Parece que, al final, no se puede

A las crisis o problemas hay que darles respuesta. A una problemática política una respuesta política. A una crisis económica una respuesta, también, política.

Los argentinos nos encontramos atravesando “turbulencias” o “tormentas”. El lector/a optara por el evento que le resulte más agradable. Ambos términos son meros eufemismos para evitar emplear la palabra clave en este contexto: crisis.

Corrieron, corren y correrán ríos de tinta a los fines de determinar (o mejor dicho incidir sobre la opinión de cada uno de sus lectores/escuchas/televidentes) si la actual coyuntura obedece a una herencia recibida o a una mala gestión del actual oficialismo. No entraremos en esa discusión, por el momento.

Lo relevante en estos contextos es encontrar respuestas. Necesarias para aquellos compatriotas que la están pasando mal y que no encuentran una salida a su situación porque aquellos que deberían brindárselas no están a la altura de las circunstancias.

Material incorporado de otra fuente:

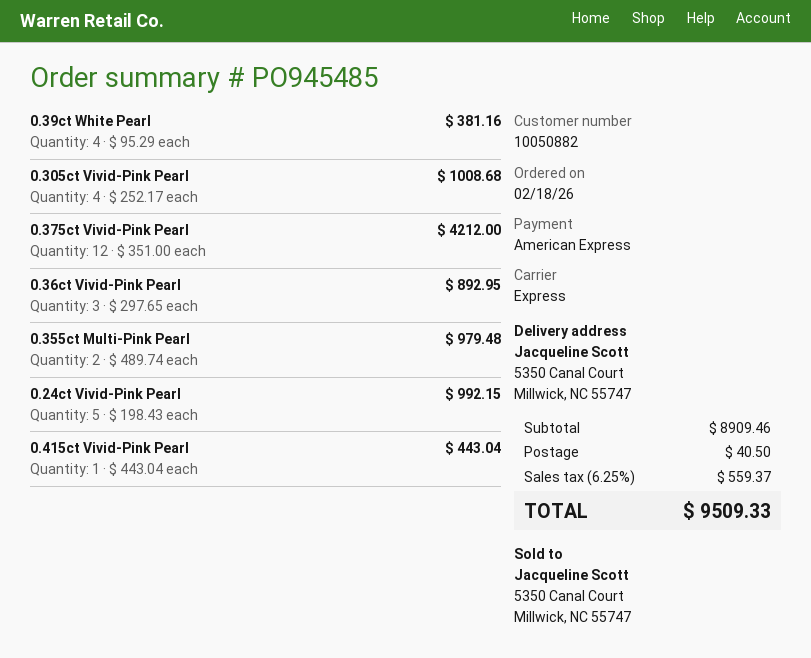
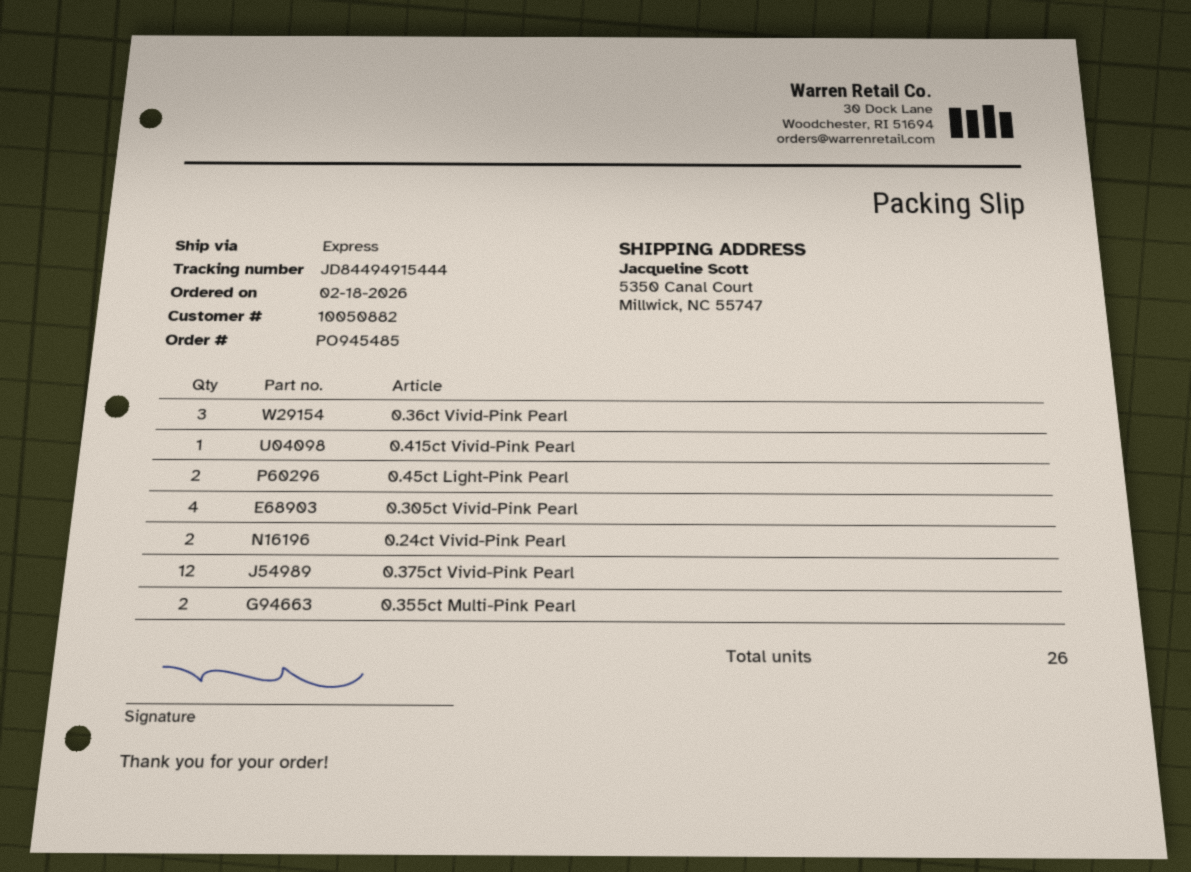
0.39ct White Pearl: 4 -> none
0.24ct Vivid-Pink Pearl: 5 -> 2
0.45ct Light-Pink Pearl: none -> 2

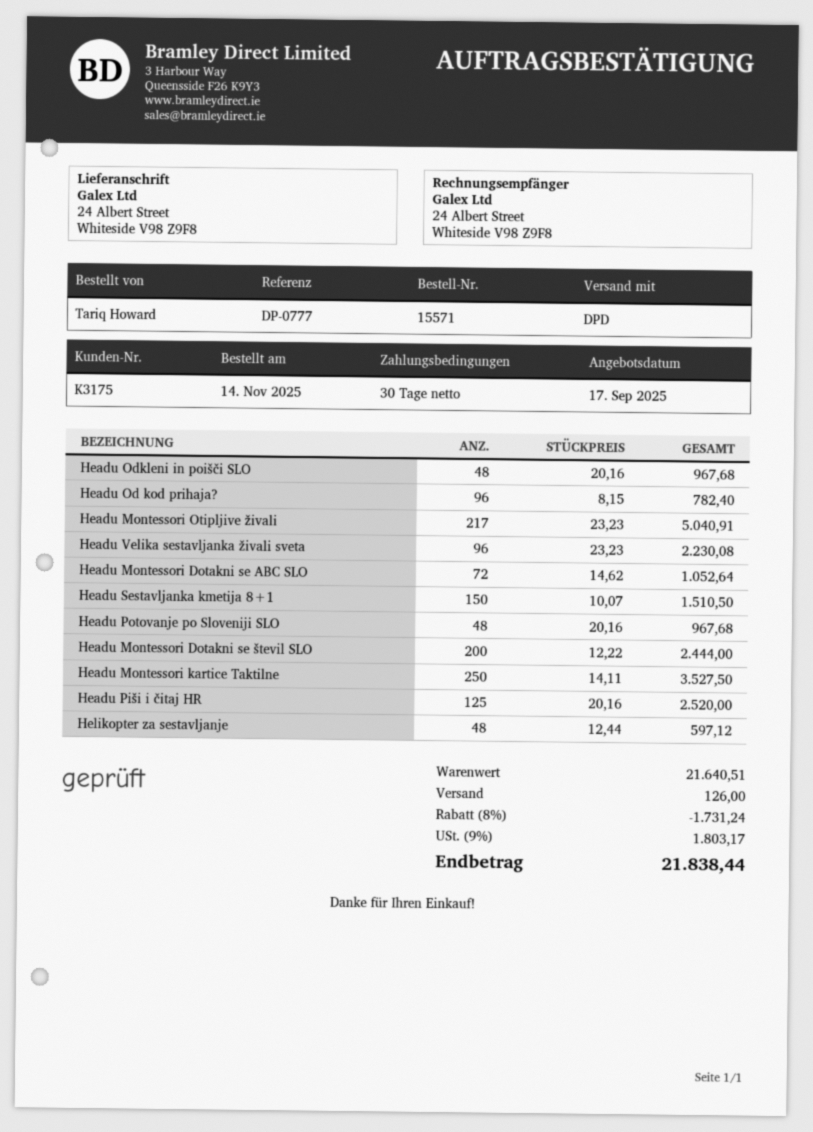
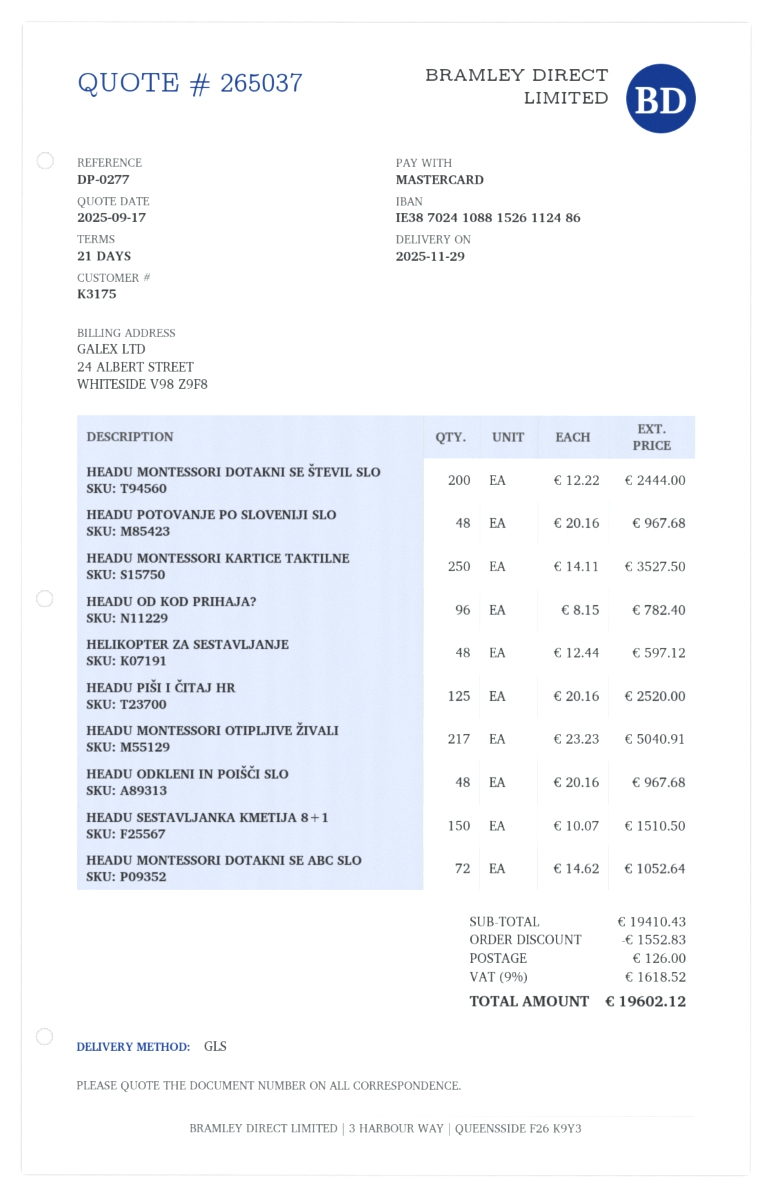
payment terms: 30 days -> 21 days
reference: DP-0777 -> DP-0277
shipping method: DPD -> GLS
Headu Velika sestavljanka živali sveta: 96 x 23.23 = 2230.08 -> none
subtotal: 21640.51 -> 19410.43
discount: 1731.24 -> 1552.83
tax: 9% = 1803.17 -> 9% = 1618.52
total: 21838.44 -> 19602.12

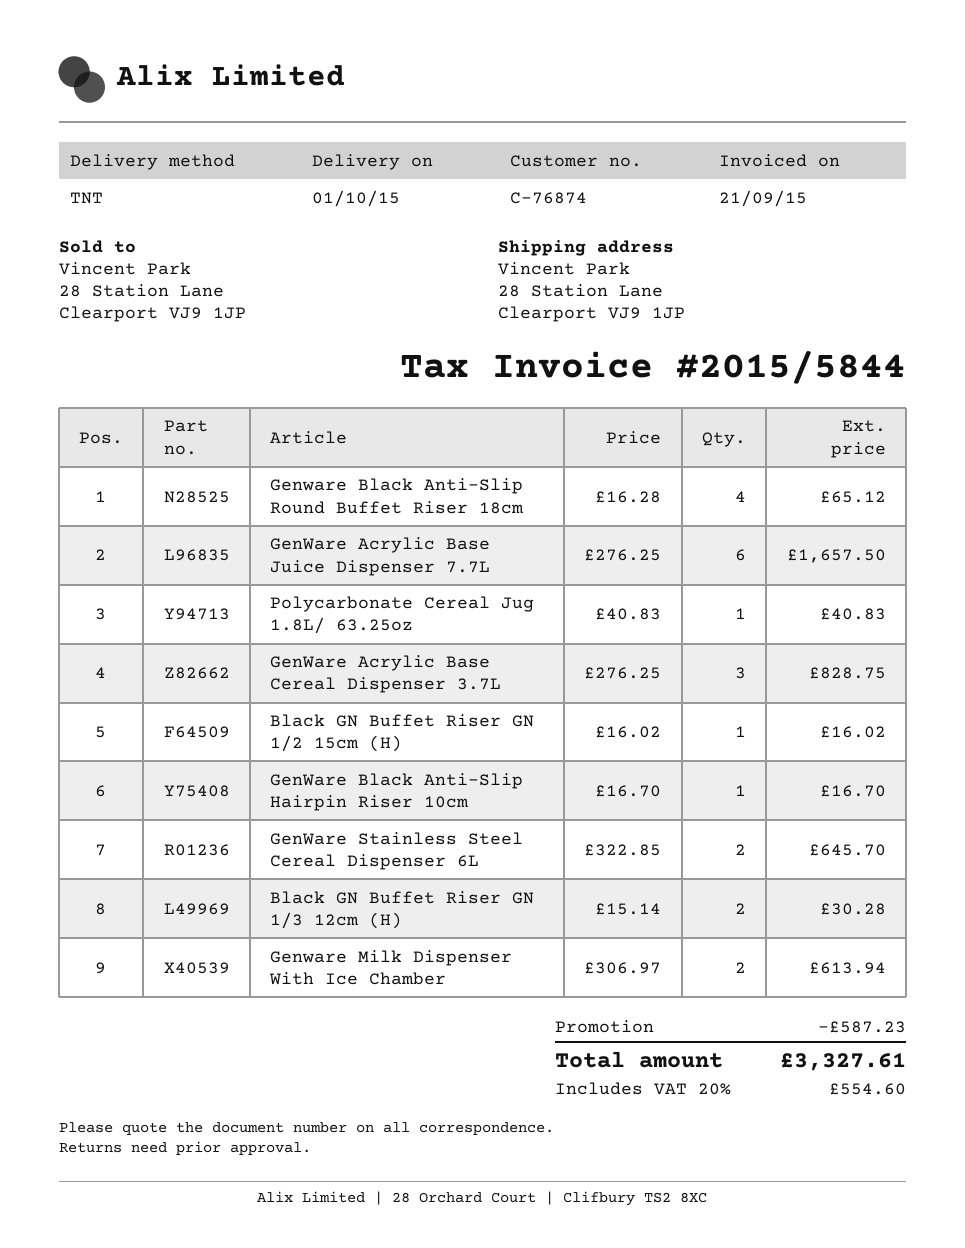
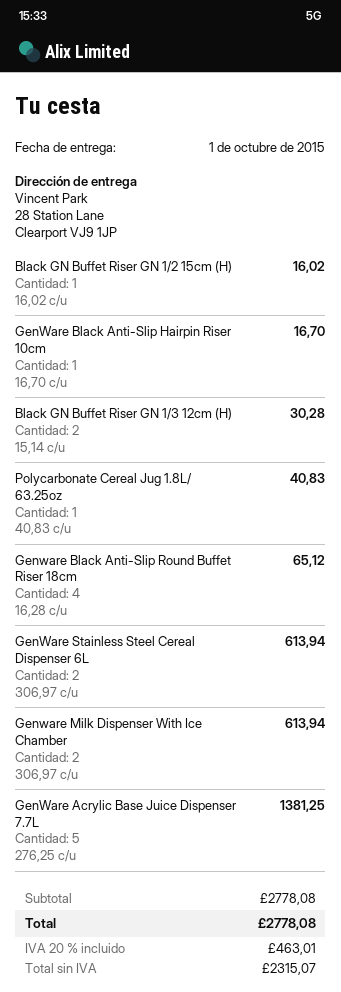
GenWare Acrylic Base Juice Dispenser 7.7L: 6 x 276.25 = 1657.50 -> 5 x 276.25 = 1381.25
GenWare Acrylic Base Cereal Dispenser 3.7L: 3 x 276.25 = 828.75 -> none
GenWare Stainless Steel Cereal Dispenser 6L: 2 x 322.85 = 645.70 -> 2 x 306.97 = 613.94
discount: 587.23 -> none
tax: 20% = 554.60 -> 20% = 463.01
total: 3327.61 -> 2778.08

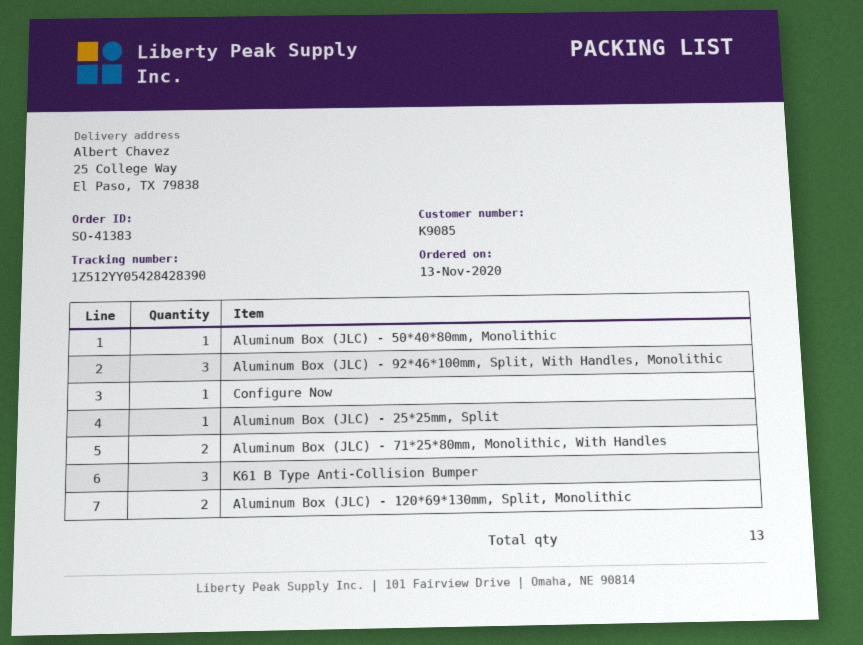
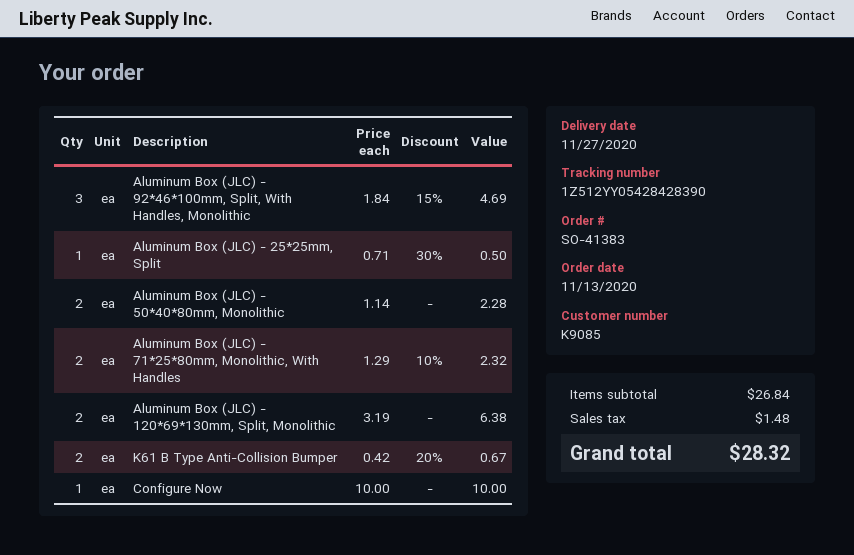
Aluminum Box (JLC) - 50*40*80mm, Monolithic: 1 -> 2
K61 B Type Anti-Collision Bumper: 3 -> 2

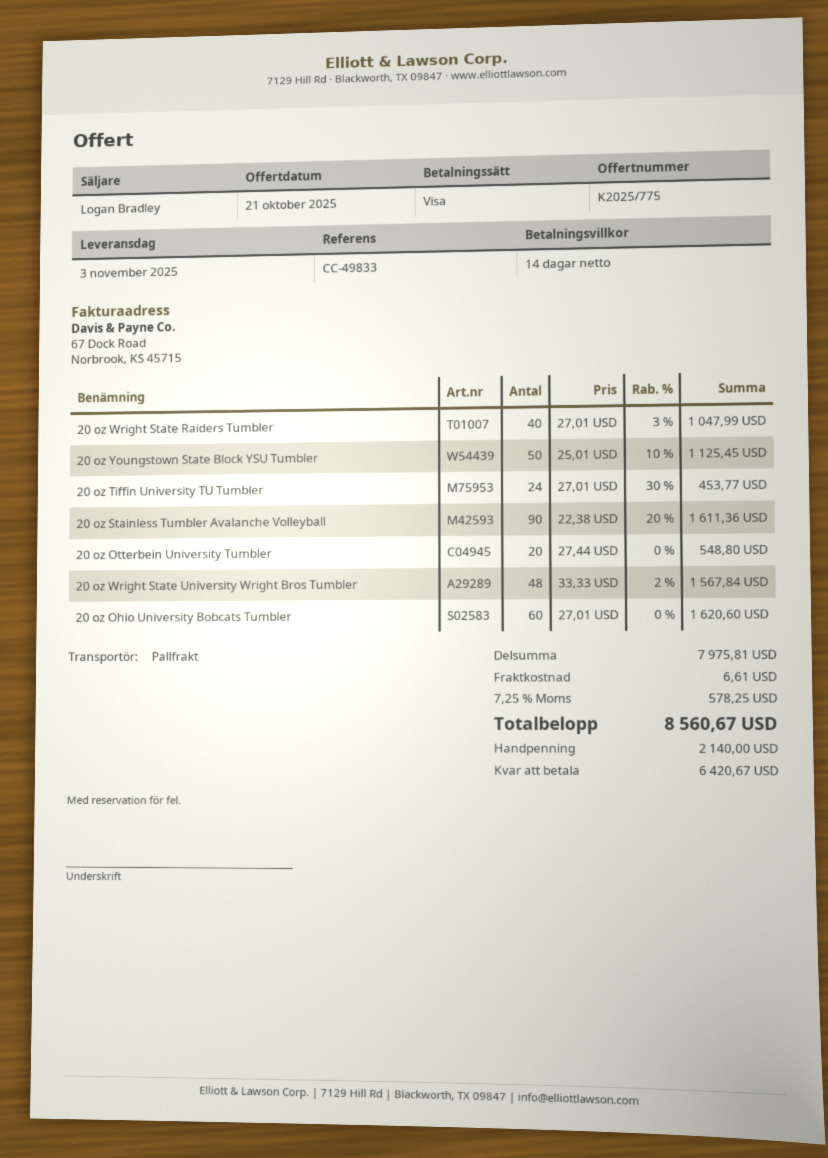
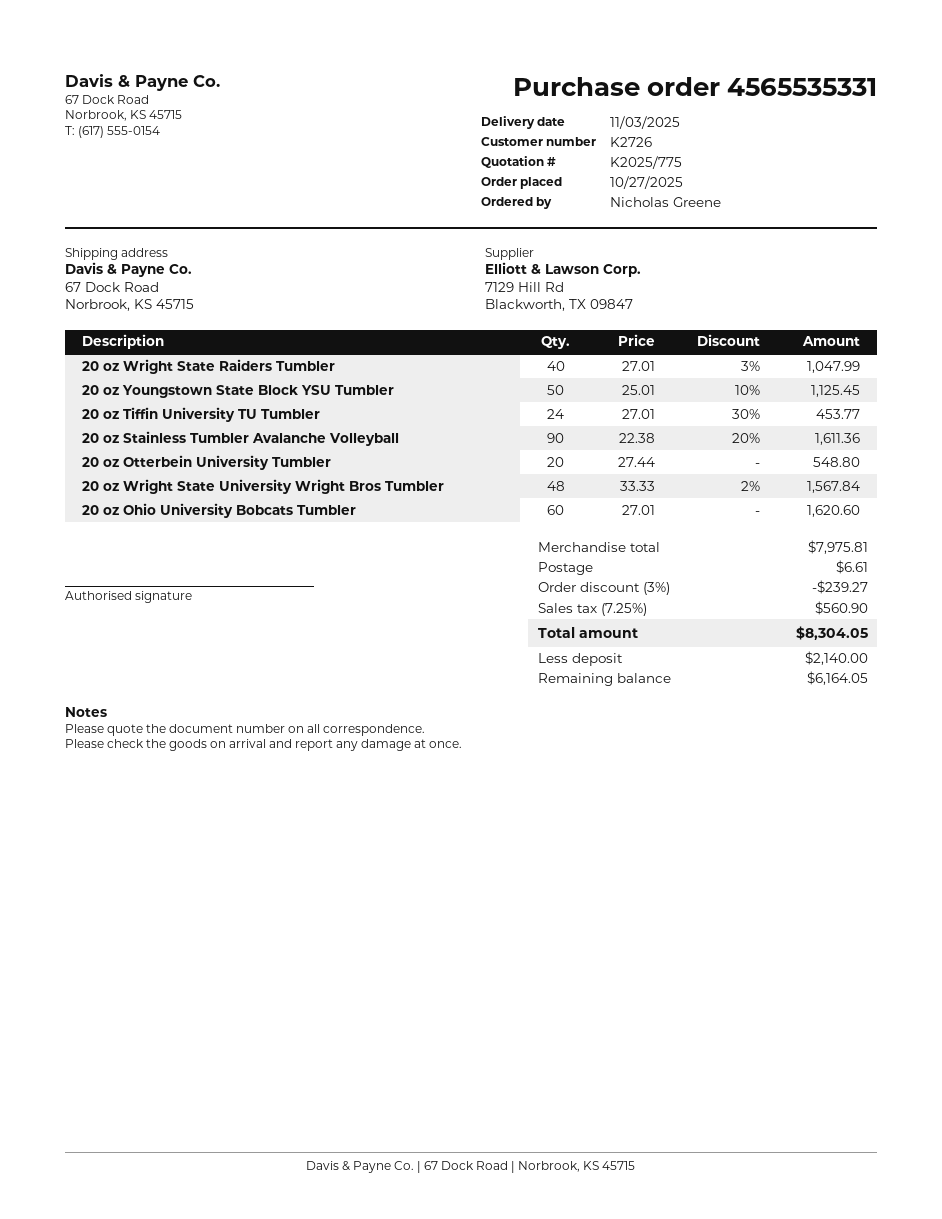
discount: none -> 3% = 239.27
tax: 7.25% = 578.25 -> 7.25% = 560.90
total: 8560.67 -> 8304.05
balance: 6420.67 -> 6164.05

¿Es posible esperar respuestas del actual oficialismo? Creemos que no. Al comienzo de esta columna señalamos que una crisis económica requiere para su resolución soluciones políticas.
¿Parece contradictorio? No lo es.

Es la política la que solo puede brindarnos la solución. ¿Por qué? Porque la política es el arte de gestionar intereses colectivos y establecer quiénes son los sujetos del cuerpo social que deberán contribuir para llevar adelante determinadas soluciones. ¿En qué sentido lo hace? Es en base a la política que se opta por la distribución de los sacrificios y de los beneficios de las medidas adoptadas. La política implica la afectación de intereses. Ninguna política puede ser neutra ya sea que se la quiera encontrar en el supuesto consenso o nos ubiquemos en posturas antagónicas. Buscar la neutralidad de la política es pretender desnaturalizarla, dejar las cosas en el mismo estado en que se encuentran.

Es la herramienta, olvidada y bastardeada en los últimos tiempos, que permite gestionar conflictos. Conflictos necesarios para la adopción de medidas económicas, que solo constituyen un medio para alcanzar esa solución política, que implica gestionar los intereses de aquellos sectores que deben contribuir en mayor medida para paliar las consecuencias que padecen quienes menos tienen.

Esperar o reclamar soluciones políticas de una alianza gobernante que hace un culto de la antipolítica es, cuanto menos, iluso. No se puede esperar soluciones de quienes creen que la herramienta política no solo es anticuada sino también innecesaria para gestionar los intereses de la sociedad que gobiernan. Y menos aun cuando uno de los meritos que ponen de manifiesto ante la sociedad, y que encuentra beneplácito en algunos de esos sectores sociales, es ese carácter antipolítico.

Pero también tengamos en claro, estimado lector/a, que esa aura de antipolitica no es tal. Evitar el conflicto que genera la gestión de intereses de las mayorías es tomar un claro posicionamiento político. Decidir neutralizar la política es gestionar sin cambiar el estado de situación.

Pero la oposición, en alguna de sus variantes, ¿está en condiciones de brindar una solución a estas problemáticas? Pareciera que no. No se escuchan propuestas alternativas a lo actual ni superadoras de modelos que ya mostraron sus limitaciones intrínsecas. Solo se observan ideas sobre cómo distribuir los puestos en las listas, ya sea a dedo o mediante PASO. Se invoca una anhelada unidad entre sujetos que vienen mostrando comportamientos políticos basados en modelos, cuanto menos, disimiles en sus bases fundantes. Demasiado poco para quienes pretende conducir la salida a esta problemática.

¿Cómo superar esta crisis? La pregunta deberán hacérsela aquellos que reclaman soluciones, que solo puede brindar la política, a un gobierno que representa la más pura antipolítica, así como también aquellos que con su voto auspician el ejercicio de la apolítica.

El problema no es que el gobierno carezca de las capacidades políticas para resolver los problemas sino que los argentinos hagamos un culto de la antipolítica para después esperar soluciones “mágicas” que solo podría darnos esa misma política que bastardeamos.